▽

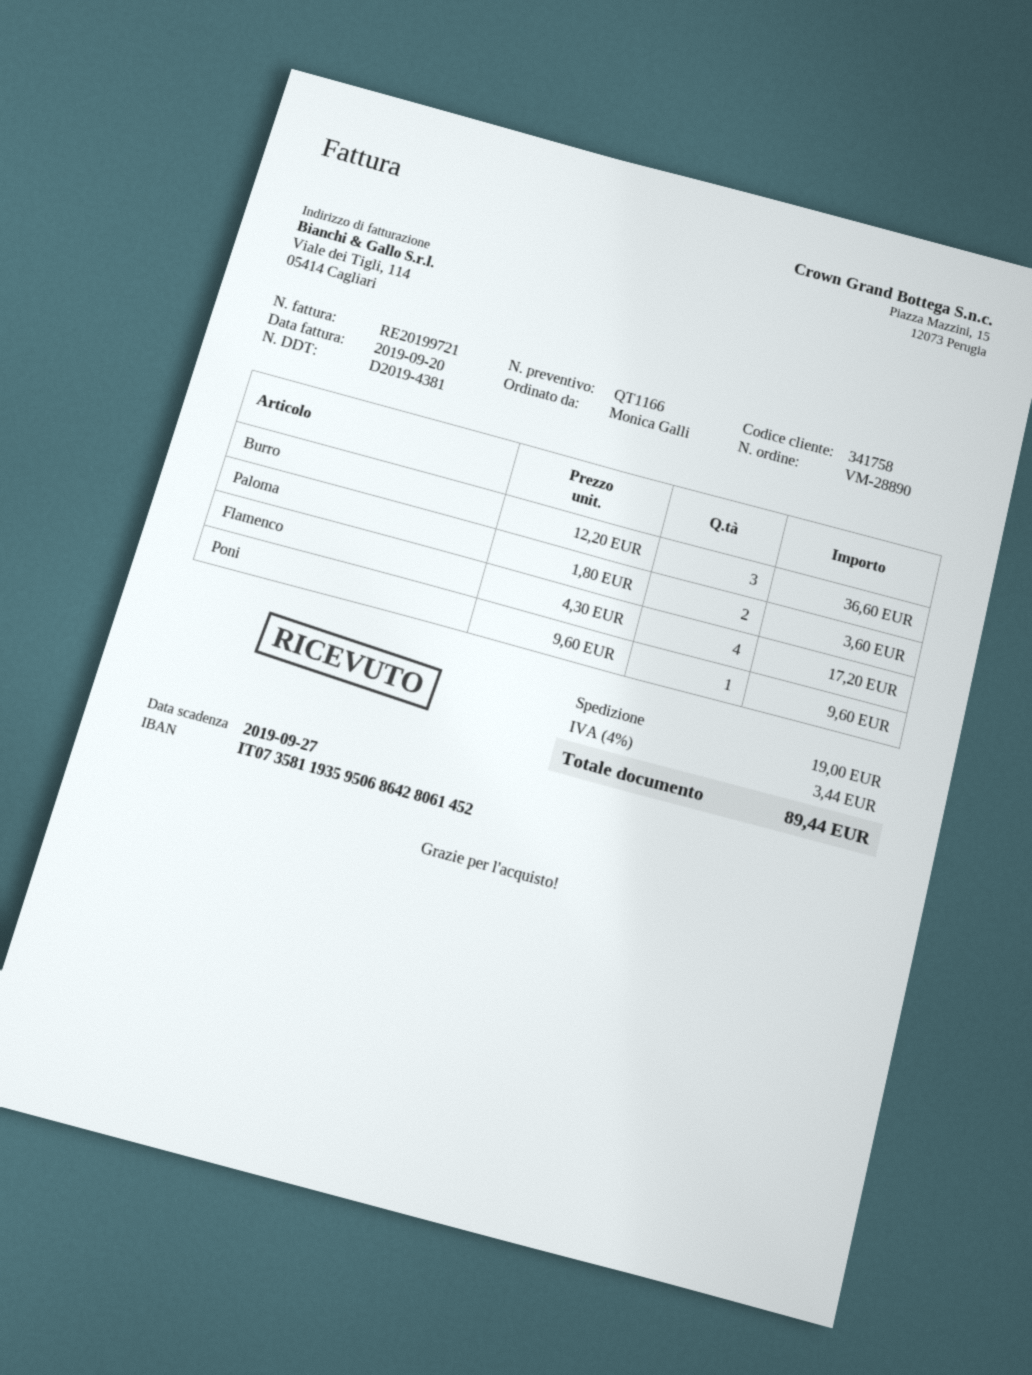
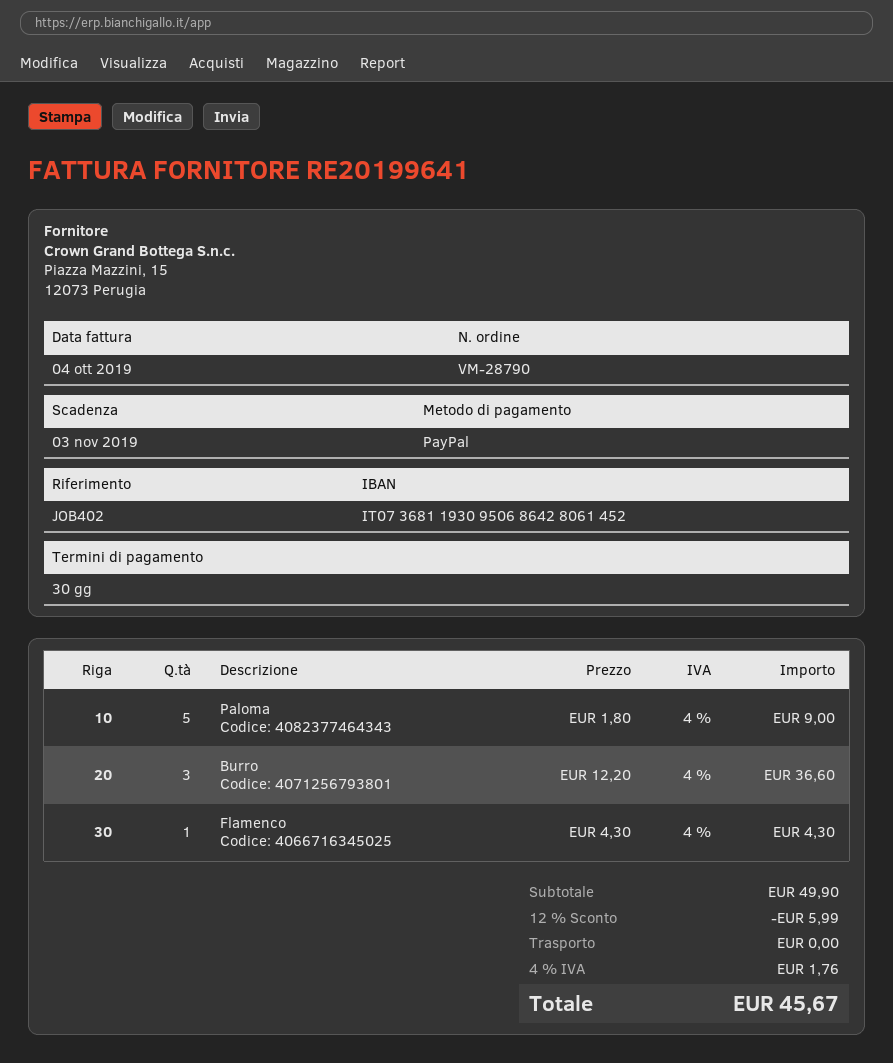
order number: VM-28890 -> VM-28790
invoice number: RE20199721 -> RE20199641
invoice date: 2019-09-20 -> 2019-10-04
due date: 2019-09-27 -> 2019-11-03
bank account: IT0735811935950686428061452 -> IT0736811930950686428061452
Paloma: 2 x 1.80 = 3.60 -> 5 x 1.80 = 9.00
Flamenco: 4 x 4.30 = 17.20 -> 1 x 4.30 = 4.30
Poni: 1 x 9.60 = 9.60 -> none
discount: none -> 12% = 5.99
shipping: 19.00 -> 0.00
tax: 4% = 3.44 -> 4% = 1.76
total: 89.44 -> 45.67

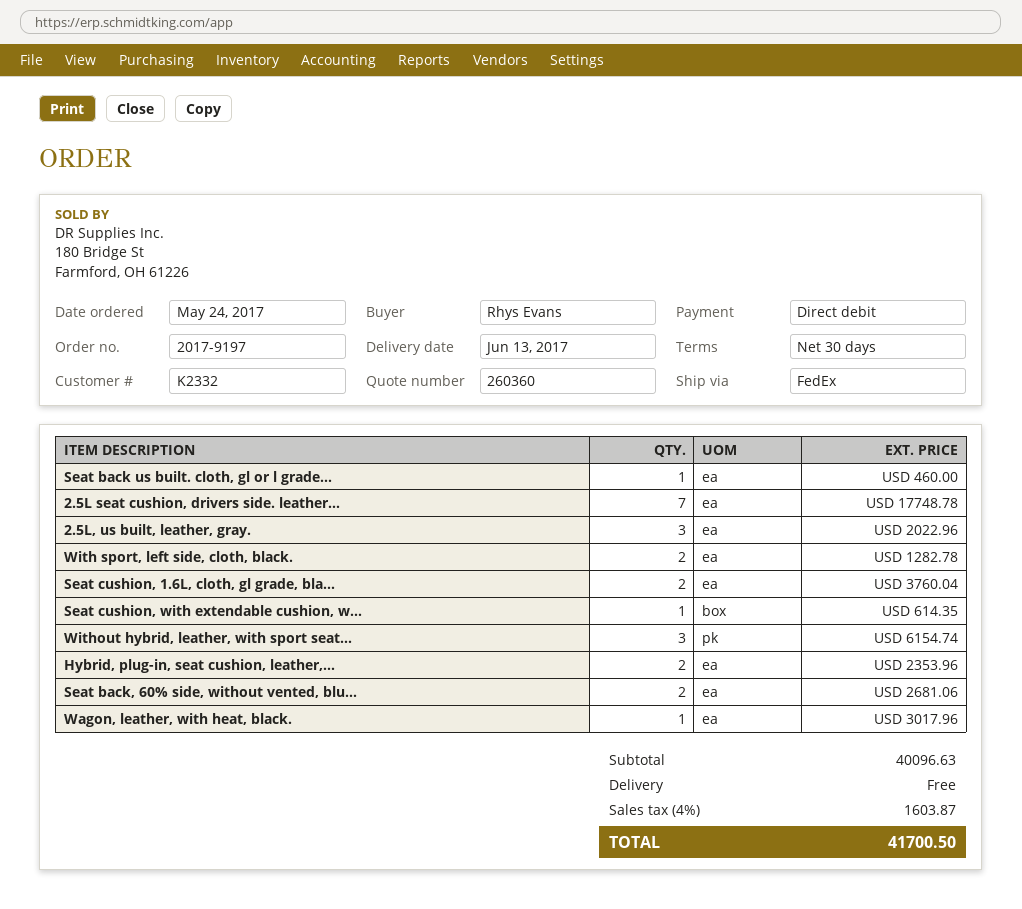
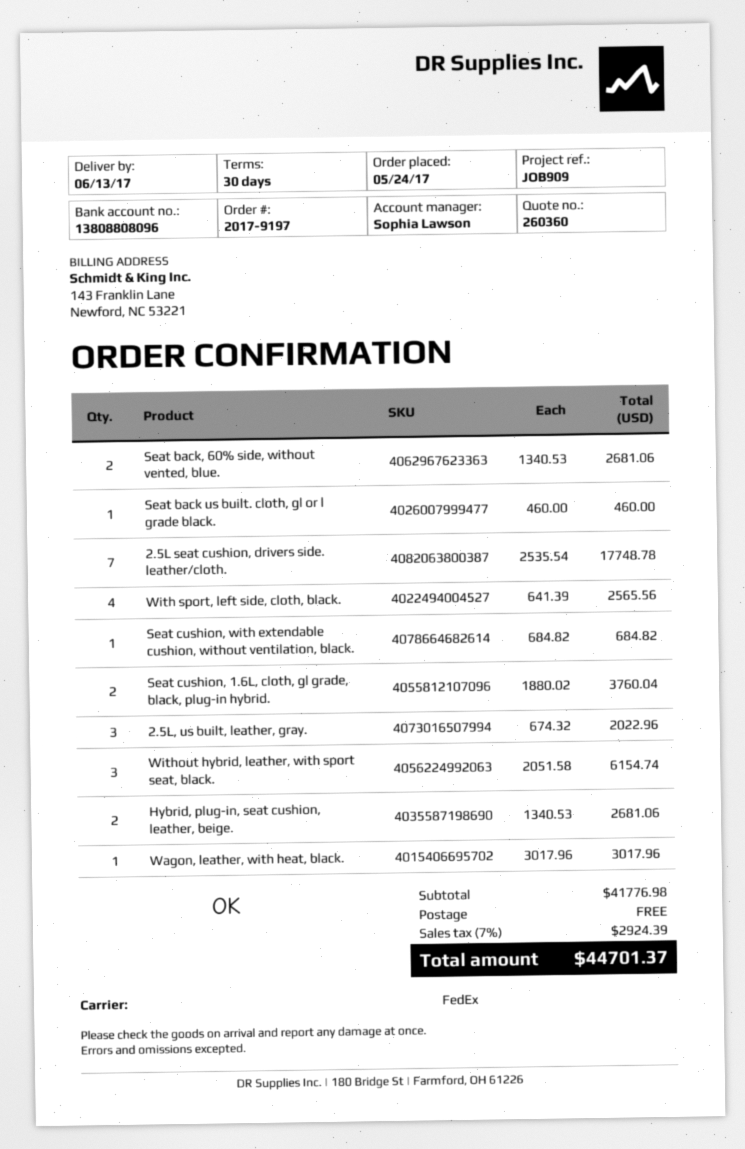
With sport, left side, cloth, black.: 2 for 1282.78 -> 4 for 2565.56
Seat cushion, with extendable cushion, w...: 1 for 614.35 -> 1 for 684.82
Hybrid, plug-in, seat cushion, leather,...: 2 for 2353.96 -> 2 for 2681.06
subtotal: 40096.63 -> 41776.98
tax: 4% = 1603.87 -> 7% = 2924.39
total: 41700.50 -> 44701.37

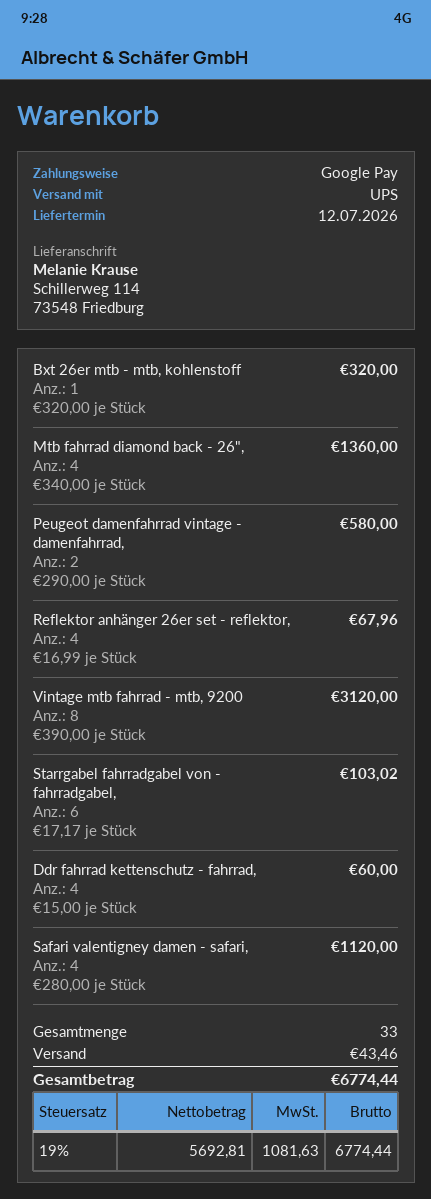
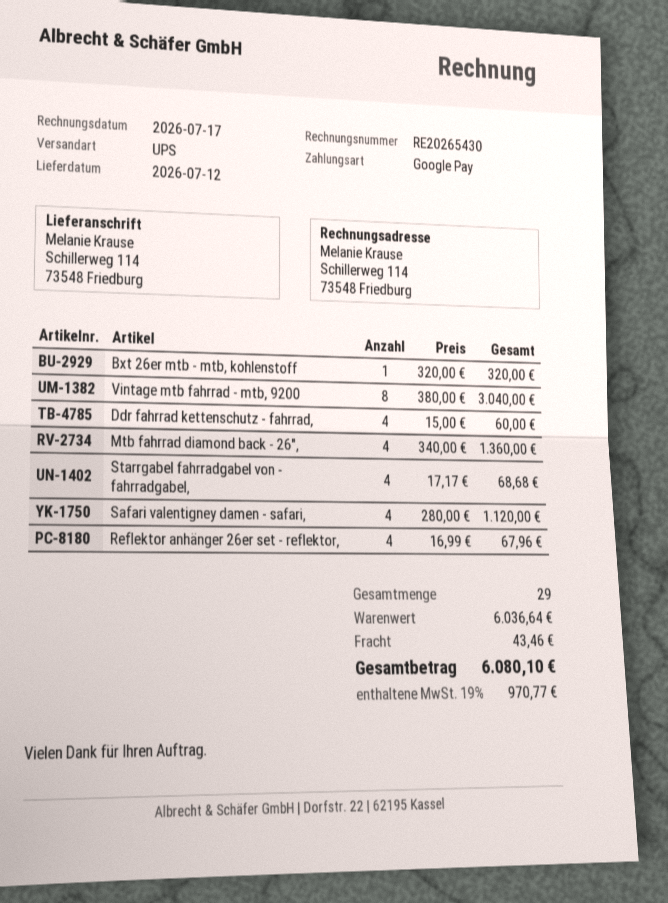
Peugeot damenfahrrad vintage - damenfahrrad,: 2 x 290.00 = 580.00 -> none
Vintage mtb fahrrad - mtb, 9200: 8 x 390.00 = 3120.00 -> 8 x 380.00 = 3040.00
Starrgabel fahrradgabel von - fahrradgabel,: 6 x 17.17 = 103.02 -> 4 x 17.17 = 68.68
total quantity: 33 -> 29
tax: 19% = 1081.63 -> 19% = 970.77
total: 6774.44 -> 6080.10

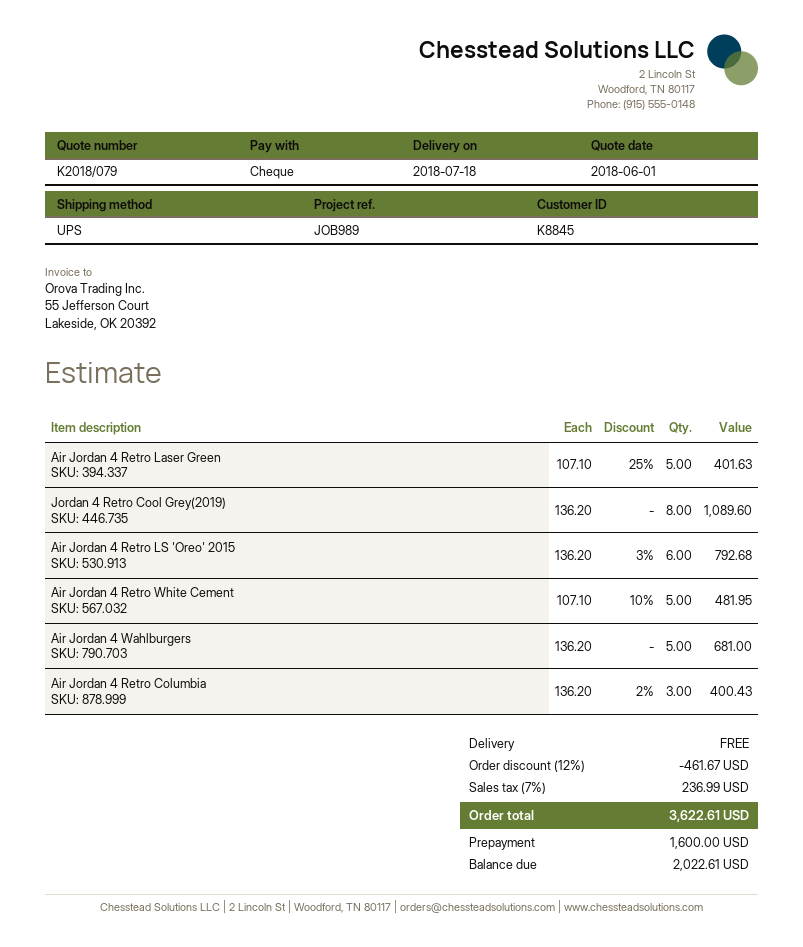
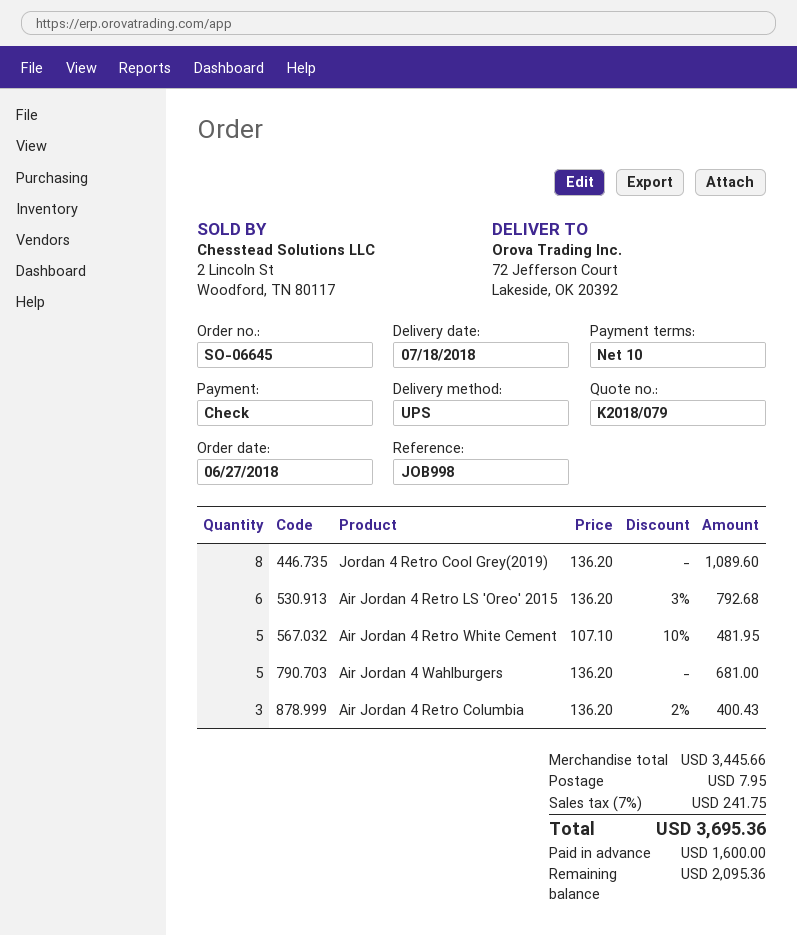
reference: JOB989 -> JOB998
Air Jordan 4 Retro Laser Green: 5 x 107.10 - 25% = 401.63 -> none
discount: 12% = 461.67 -> none
shipping: 0.00 -> 7.95
tax: 7% = 236.99 -> 7% = 241.75
total: 3622.61 -> 3695.36
balance: 2022.61 -> 2095.36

△

» PROBLEM DETAILS: Could the data above be reproduced exactly, with the pictures left out?

» WRITTEN ANSWER:
order number: VM-28890 -> VM-28790
invoice number: RE20199721 -> RE20199641
invoice date: 2019-09-20 -> 2019-10-04
due date: 2019-09-27 -> 2019-11-03
bank account: IT0735811935950686428061452 -> IT0736811930950686428061452
Paloma: 2 x 1.80 = 3.60 -> 5 x 1.80 = 9.00
Flamenco: 4 x 4.30 = 17.20 -> 1 x 4.30 = 4.30
Poni: 1 x 9.60 = 9.60 -> none
discount: none -> 12% = 5.99
shipping: 19.00 -> 0.00
tax: 4% = 3.44 -> 4% = 1.76
total: 89.44 -> 45.67

With sport, left side, cloth, black.: 2 for 1282.78 -> 4 for 2565.56
Seat cushion, with extendable cushion, w...: 1 for 614.35 -> 1 for 684.82
Hybrid, plug-in, seat cushion, leather,...: 2 for 2353.96 -> 2 for 2681.06
subtotal: 40096.63 -> 41776.98
tax: 4% = 1603.87 -> 7% = 2924.39
total: 41700.50 -> 44701.37

Peugeot damenfahrrad vintage - damenfahrrad,: 2 x 290.00 = 580.00 -> none
Vintage mtb fahrrad - mtb, 9200: 8 x 390.00 = 3120.00 -> 8 x 380.00 = 3040.00
Starrgabel fahrradgabel von - fahrradgabel,: 6 x 17.17 = 103.02 -> 4 x 17.17 = 68.68
total quantity: 33 -> 29
tax: 19% = 1081.63 -> 19% = 970.77
total: 6774.44 -> 6080.10

reference: JOB989 -> JOB998
Air Jordan 4 Retro Laser Green: 5 x 107.10 - 25% = 401.63 -> none
discount: 12% = 461.67 -> none
shipping: 0.00 -> 7.95
tax: 7% = 236.99 -> 7% = 241.75
total: 3622.61 -> 3695.36
balance: 2022.61 -> 2095.36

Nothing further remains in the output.